--- START ---

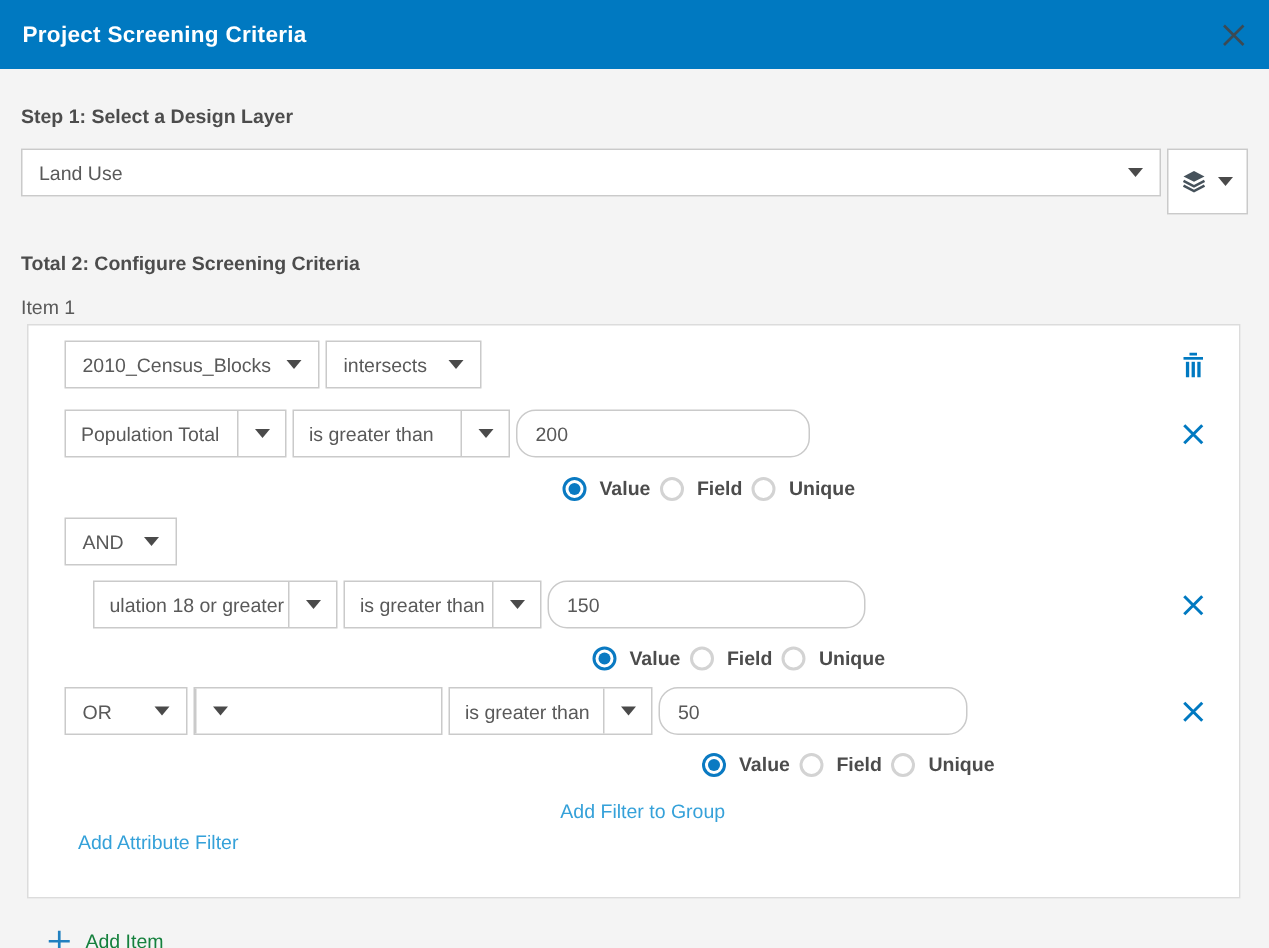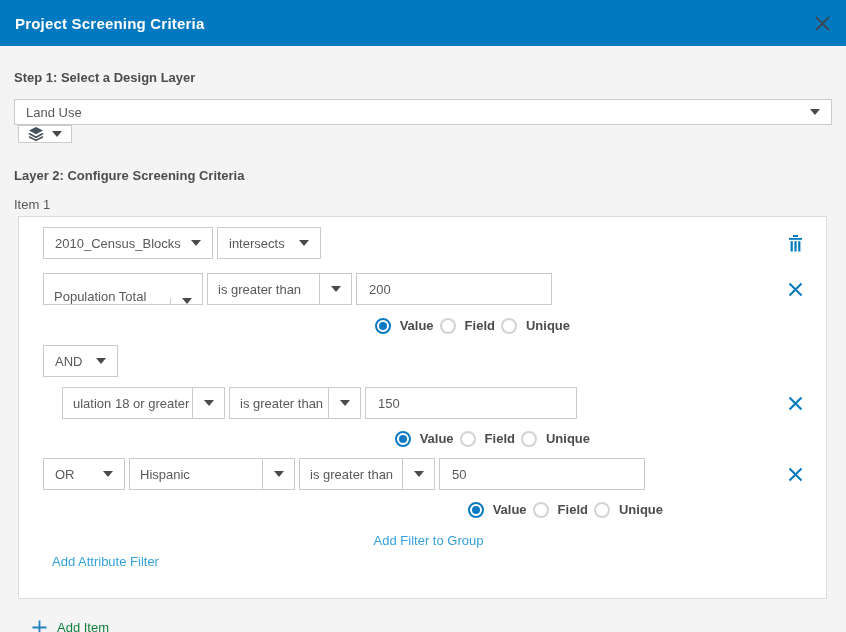"Land Use" .layer-row { flex-direction: column -> none }
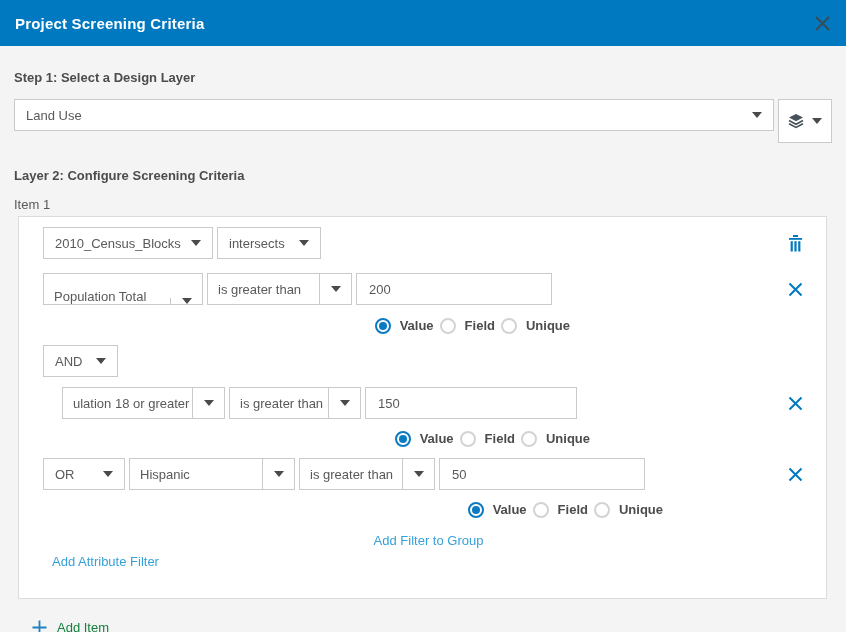"Layer 2: Configure Screening Criteria" div.section-label { text: Layer -> Total }
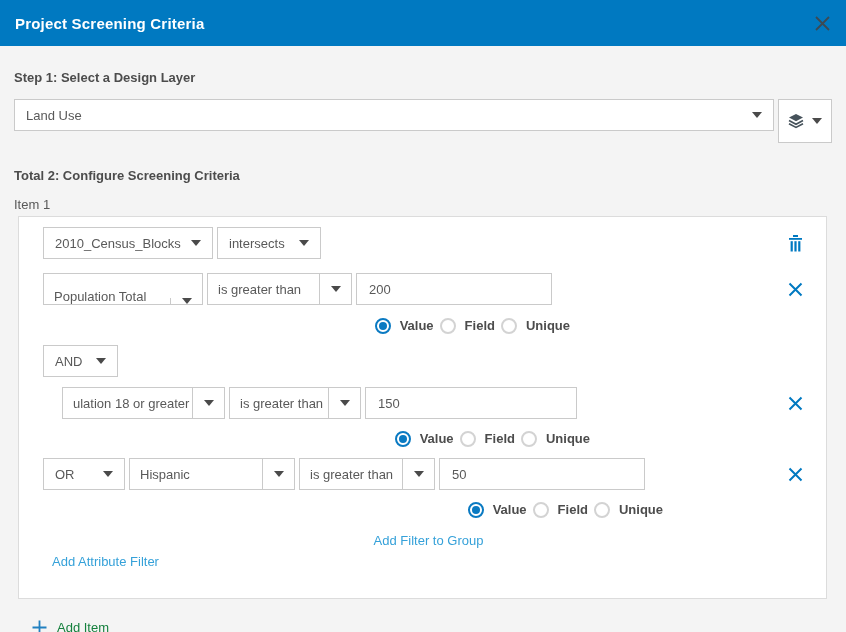"Population Total" div.combo { align-items: flex-end -> none; width: 160px -> 148px }
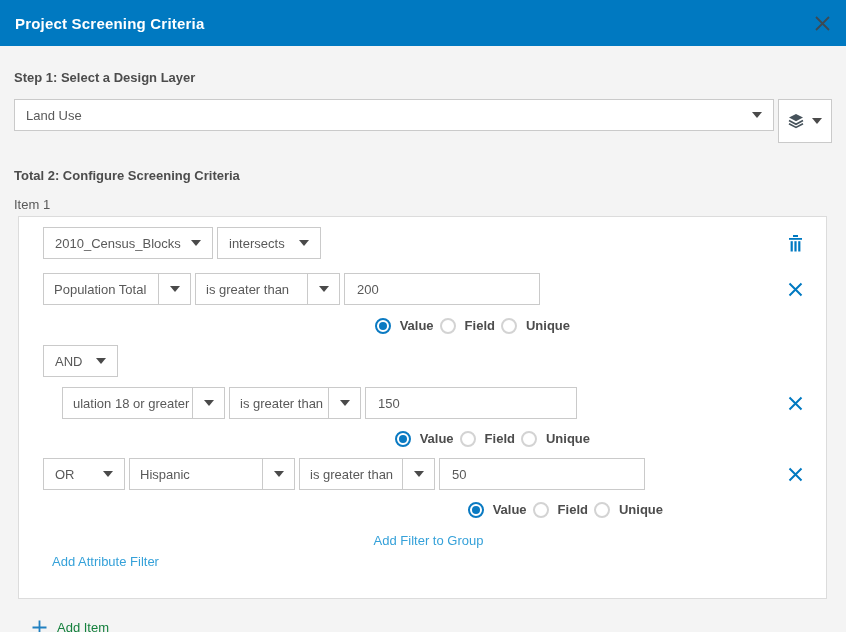"200" .txt-input { border-radius: none -> 13px }
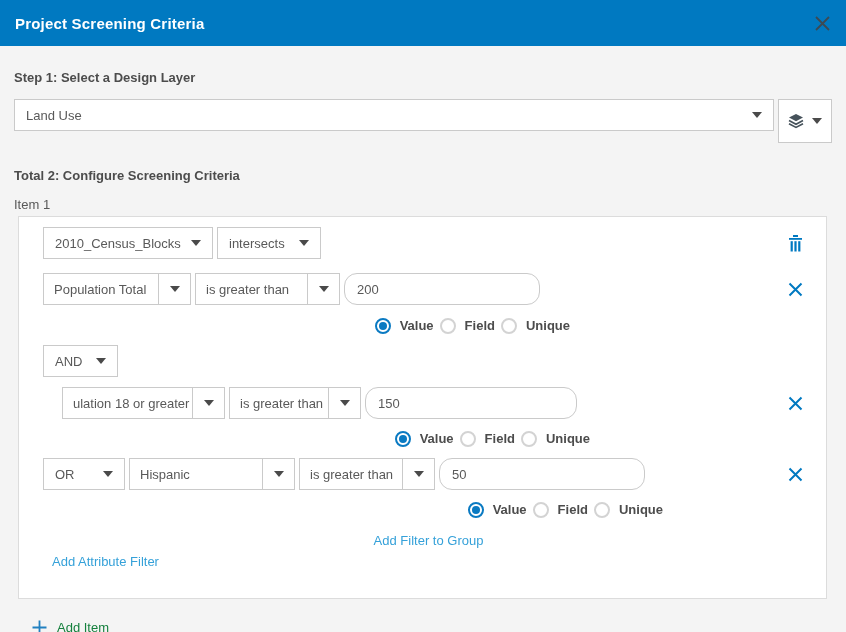"Hispanic" span.combo-text { html: <span>Hispanic</span> -> none }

--- END ---

What the task requires
Reproduce exactly the part of the records above that begins at the line holding "2: Configure Screening" and ends at the final line, both included, leaving out the pictures.

Finished task
"Layer 2: Configure Screening Criteria" div.section-label { text: Layer -> Total }
"Population Total" div.combo { align-items: flex-end -> none; width: 160px -> 148px }
"200" .txt-input { border-radius: none -> 13px }
"Hispanic" span.combo-text { html: <span>Hispanic</span> -> none }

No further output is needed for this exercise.